Work instruction
Find the line containing "[23,1226,825,2122] [image] |" in the records below. Copy exactly that line and each one after it, ending at the line containing "[384,2152,462,2184] €0,70 ->", and nothing more.

Data in this exercise
──────────
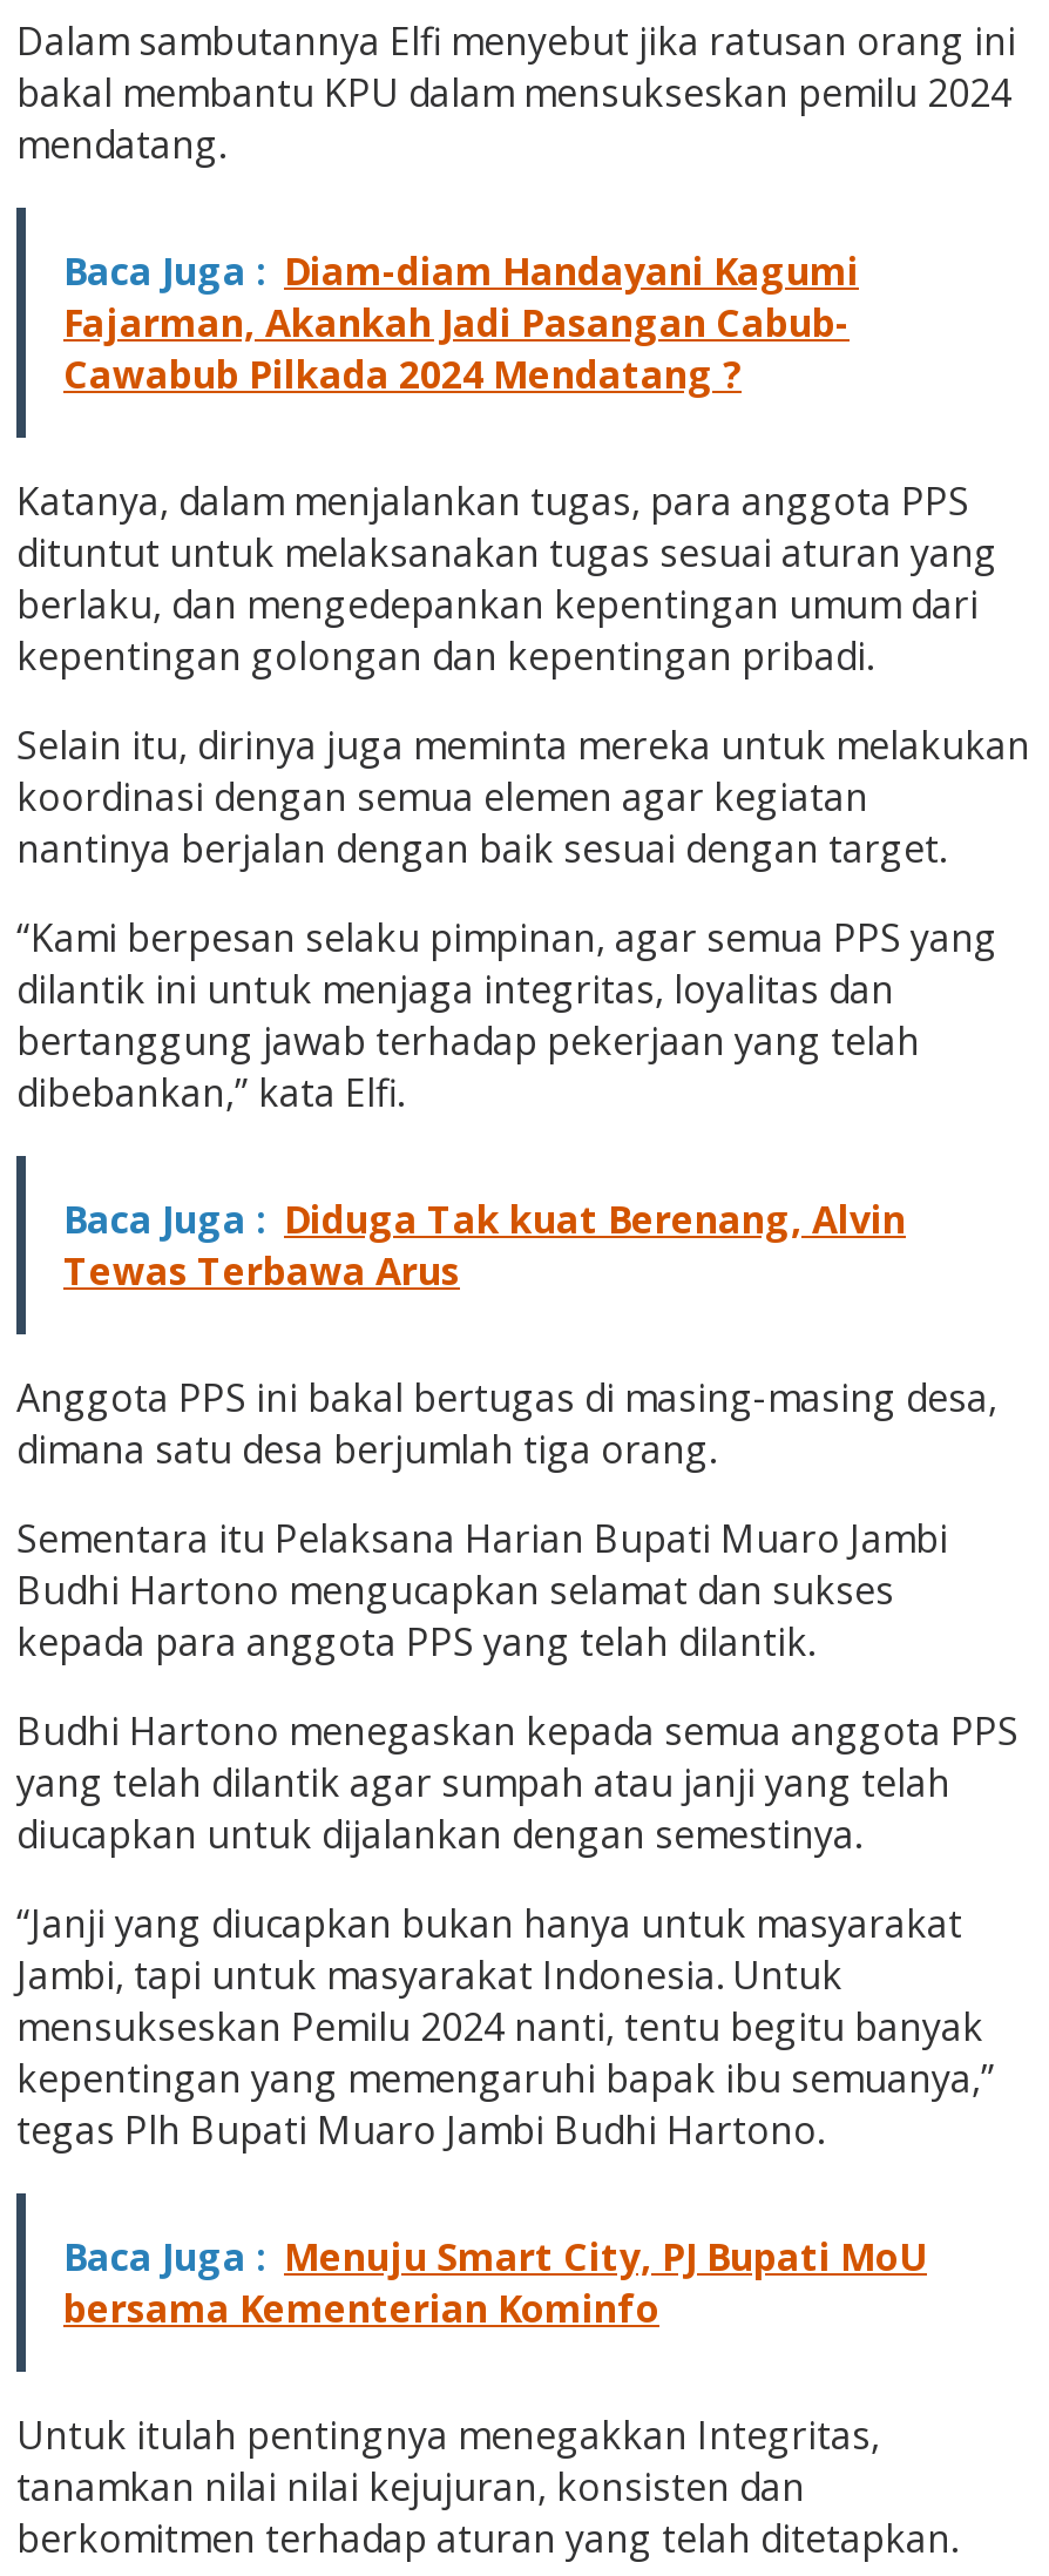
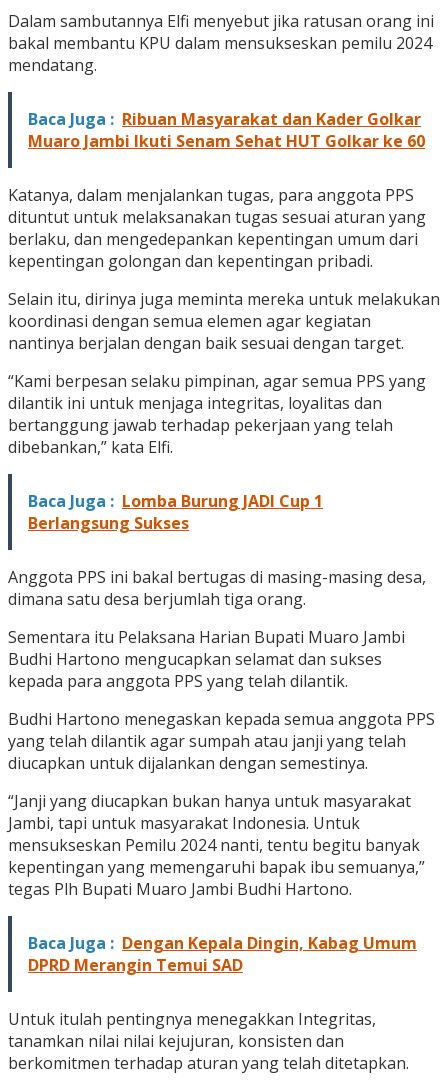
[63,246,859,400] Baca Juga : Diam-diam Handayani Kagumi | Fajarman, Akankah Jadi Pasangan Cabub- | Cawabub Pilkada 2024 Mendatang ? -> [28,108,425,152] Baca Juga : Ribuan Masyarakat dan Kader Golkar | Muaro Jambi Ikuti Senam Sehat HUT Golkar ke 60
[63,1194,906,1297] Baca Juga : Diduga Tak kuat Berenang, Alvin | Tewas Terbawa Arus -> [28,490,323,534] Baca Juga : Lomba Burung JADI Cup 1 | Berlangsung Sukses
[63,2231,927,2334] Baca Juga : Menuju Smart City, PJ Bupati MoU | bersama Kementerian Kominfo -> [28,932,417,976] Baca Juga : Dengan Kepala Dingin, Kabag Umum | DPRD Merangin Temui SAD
──────────
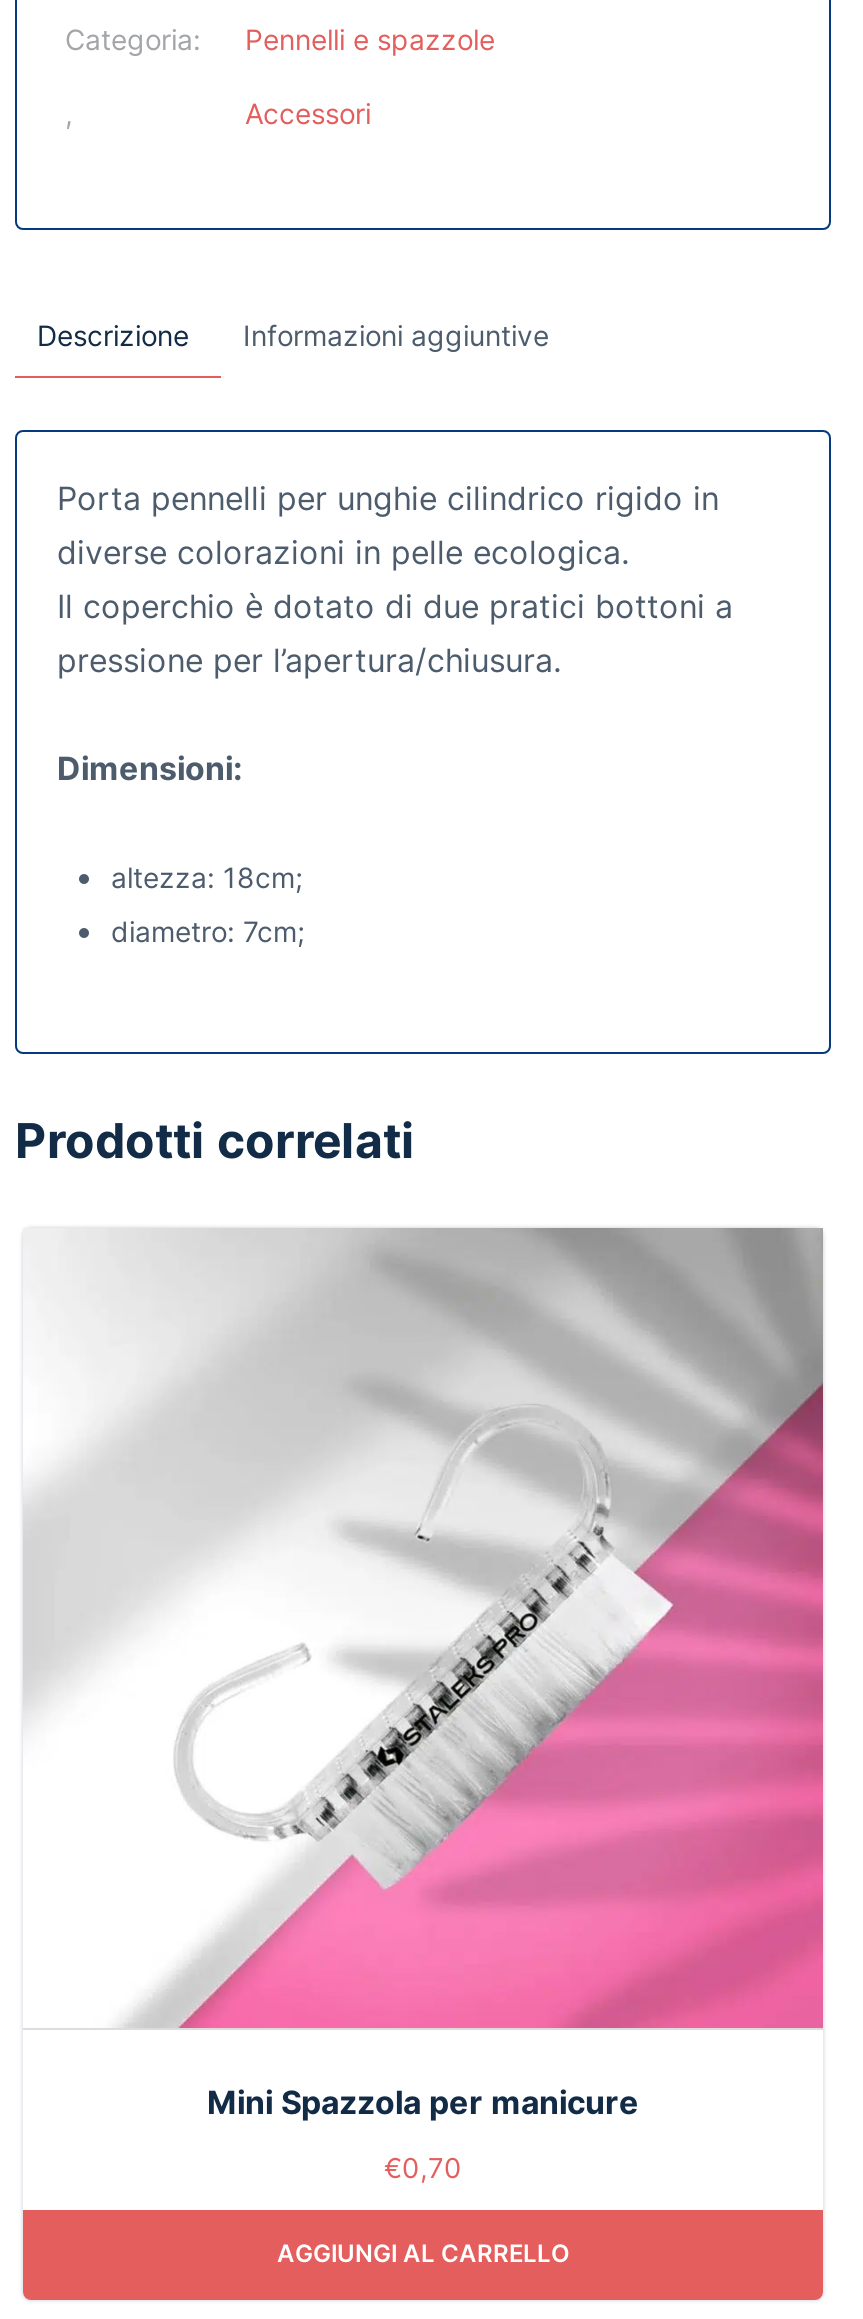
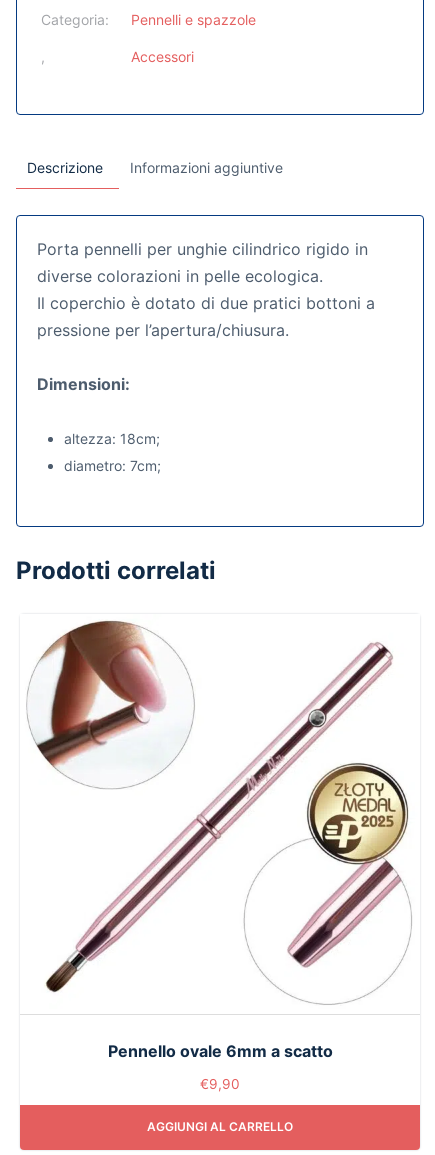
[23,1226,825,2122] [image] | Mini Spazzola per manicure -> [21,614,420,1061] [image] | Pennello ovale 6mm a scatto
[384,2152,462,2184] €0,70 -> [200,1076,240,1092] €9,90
──────────
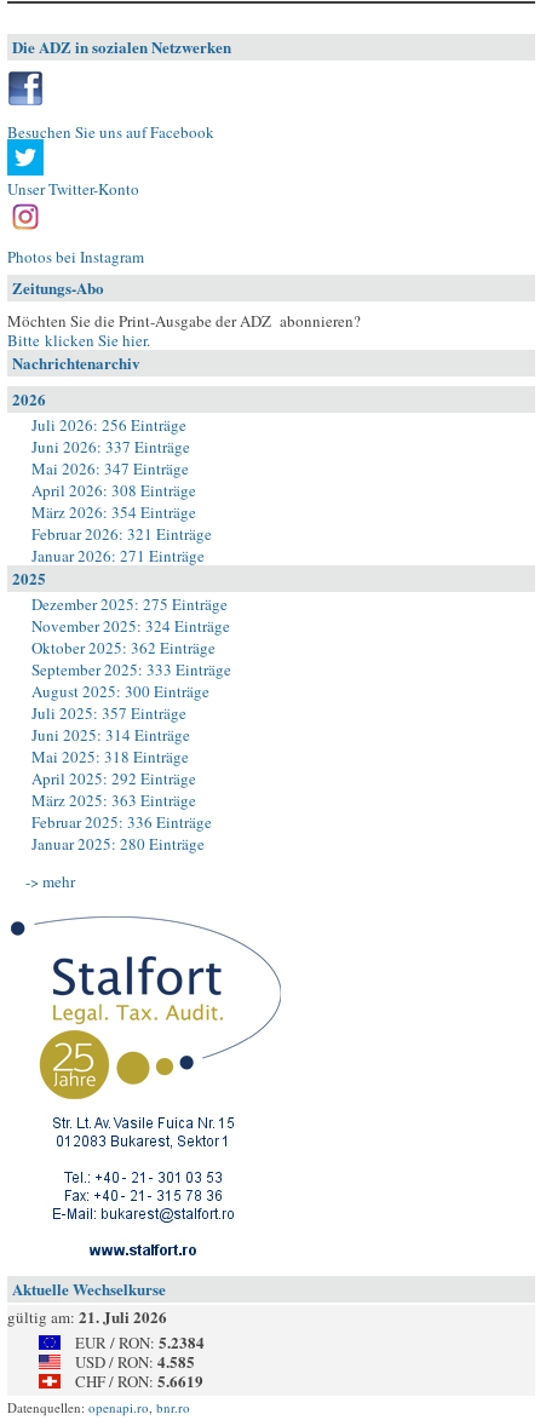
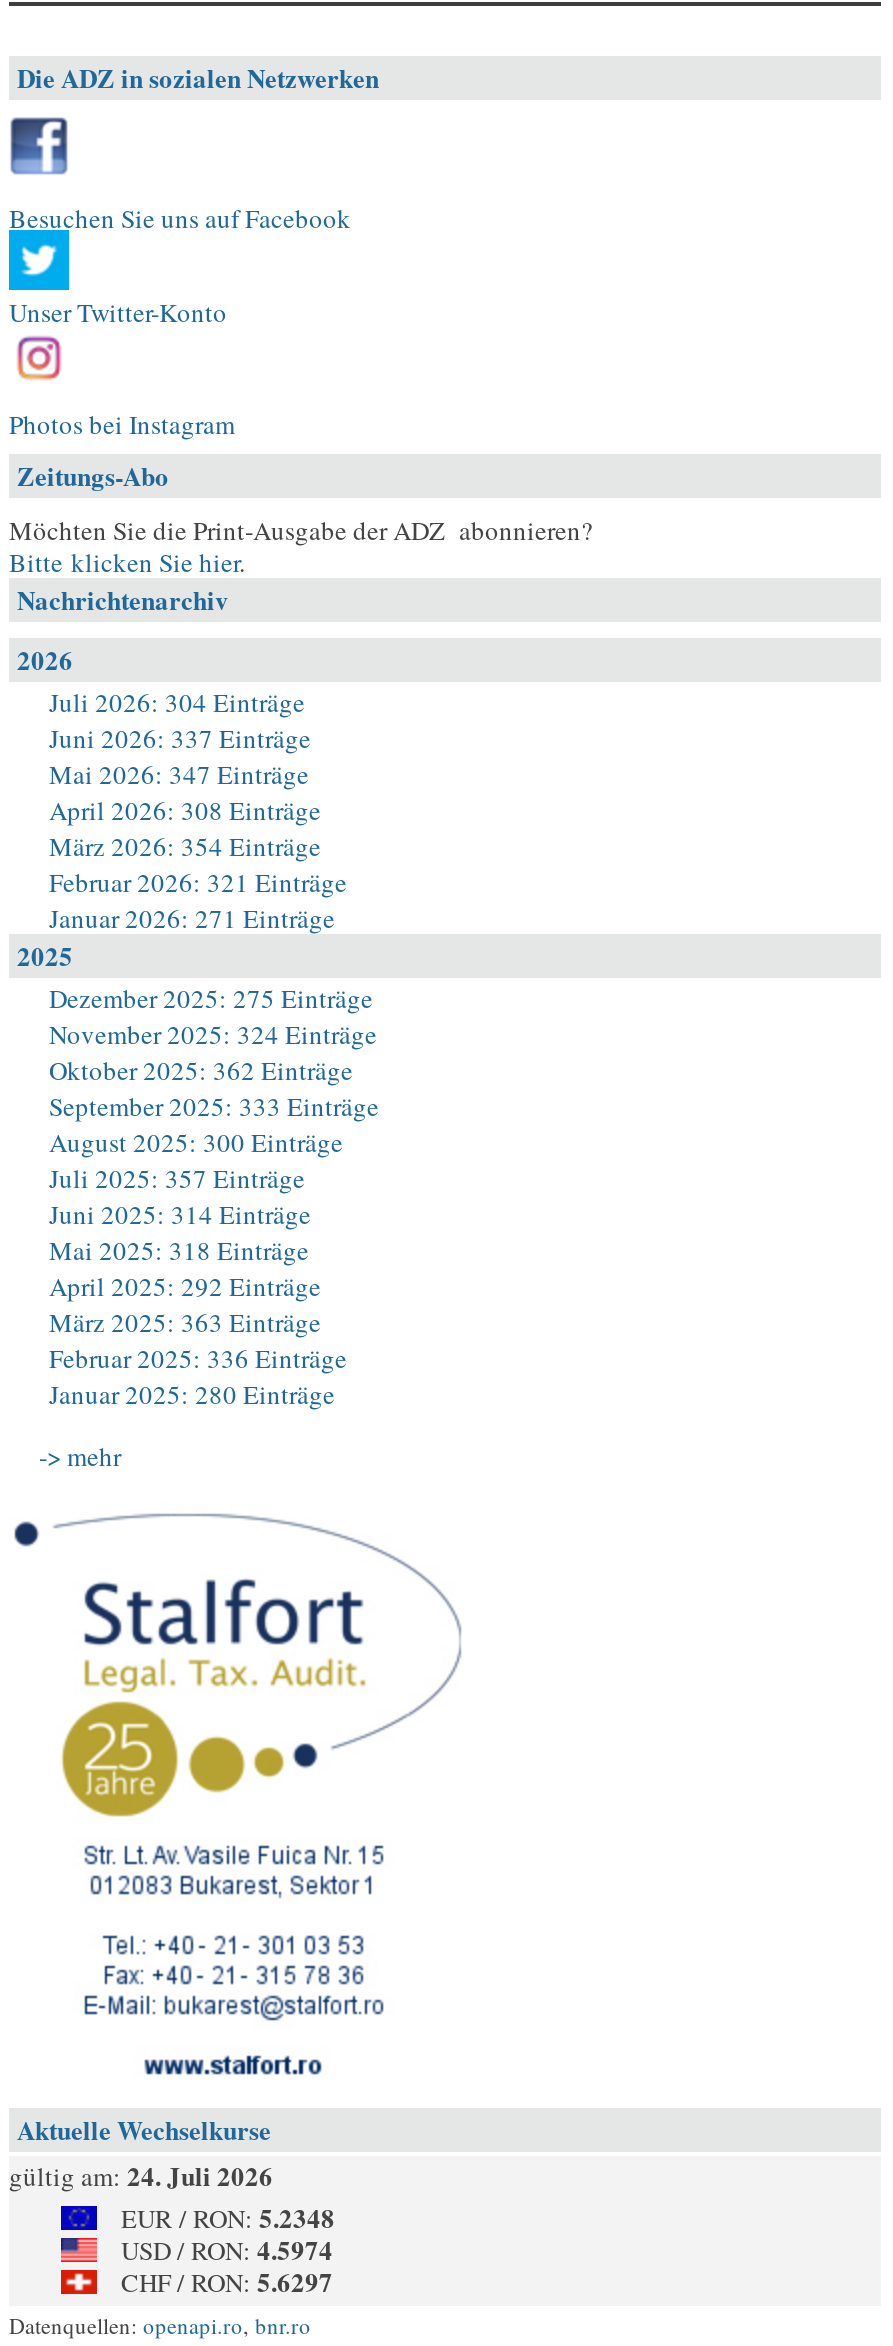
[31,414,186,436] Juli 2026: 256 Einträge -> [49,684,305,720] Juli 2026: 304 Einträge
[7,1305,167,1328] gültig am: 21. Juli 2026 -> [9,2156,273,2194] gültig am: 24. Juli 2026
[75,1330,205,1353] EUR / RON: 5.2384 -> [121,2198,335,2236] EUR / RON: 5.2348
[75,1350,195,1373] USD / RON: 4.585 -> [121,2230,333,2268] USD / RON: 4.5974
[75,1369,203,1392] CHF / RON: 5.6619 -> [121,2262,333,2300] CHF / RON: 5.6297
──────────
Solution to this problem
[23,1226,825,2122] [image] | Mini Spazzola per manicure -> [21,614,420,1061] [image] | Pennello ovale 6mm a scatto
[384,2152,462,2184] €0,70 -> [200,1076,240,1092] €9,90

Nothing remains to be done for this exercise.